As for Polanski, I remember that case very well. I was 19 at the time and a man who would become my email friend, the late Tom Snyder devoted I think three shows to the topic. What was nauseatingly remarkable then and remains so today was Polanski’s defence. Assuming the event actually happened, which I say to keep lawyers happy, the line that went out among Polanski’s supporters was based on two arguments. One, the girl looked and acted older than 13; and besides, she and her mother were a sort of harlotry-based family tag team available to grace the finest of parties with their wits and talents. And second, poor Roman Polanski. In 1969 his wife Sharon Tate had been killed by the Charles Manson gang in the grisliest and most notorious crime of a decade that had its fair share. The man is a victim and deserves our sympathy.
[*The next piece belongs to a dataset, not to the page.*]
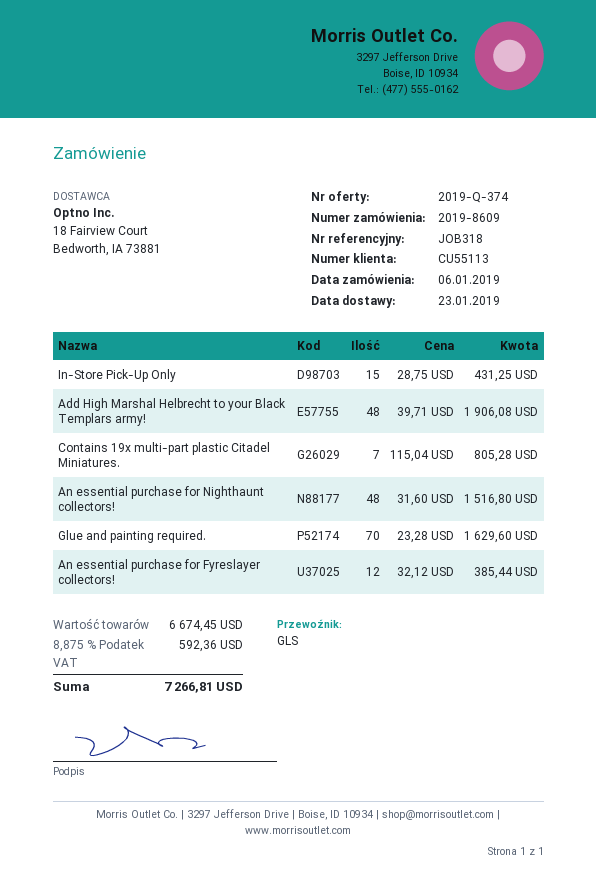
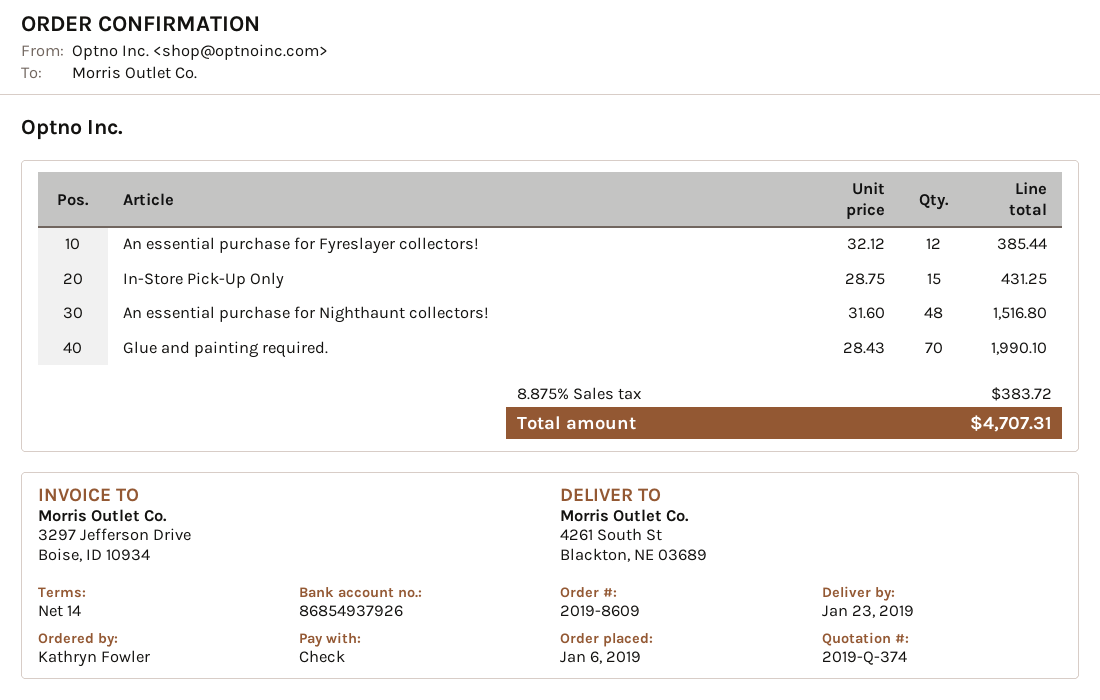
Add High Marshal Helbrecht to your Black Templars army!: 48 x 39.71 = 1906.08 -> none
Contains 19x multi-part plastic Citadel Miniatures.: 7 x 115.04 = 805.28 -> none
Glue and painting required.: 70 x 23.28 = 1629.60 -> 70 x 28.43 = 1990.10
tax: 8.875% = 592.36 -> 8.875% = 383.72
total: 7266.81 -> 4707.31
Let us destroy that second argument first. All men who suffer tragedy do not get a licence to become pedophiles. If celebrity gossip is anything to go by, this sickness of Polanski’s has carried on. The year before the charged incident, Polanski and the then 16 year old Nastassja Kinski had an openly romantic relationship which carried on for three years. The wonder is that he wasn’t charged with that as well. But you know, gosh darn it, its them Hollywood folks.

As for the first, there is not a thirteen year old girl in existence capable of making the rational decision to become a harlot or to have sex. That is why statutory rape laws exist. And to the American legal system’s credit it did finally file charges. For the Swiss courts to protect Polanski from extradition is an abrogation of justice.

Imagine if the case was twisted the other way. What if Polanski had raped a 13 year old girl in Switzerland, had fled to the United States and the American courts had refused extradition? You need to be about as perceptive as an anvil to imagine the shameful outcry that would be heard around Europe and Canada.

A fascinating week of news watching, but not one I can describe as a good week. Be seeing you.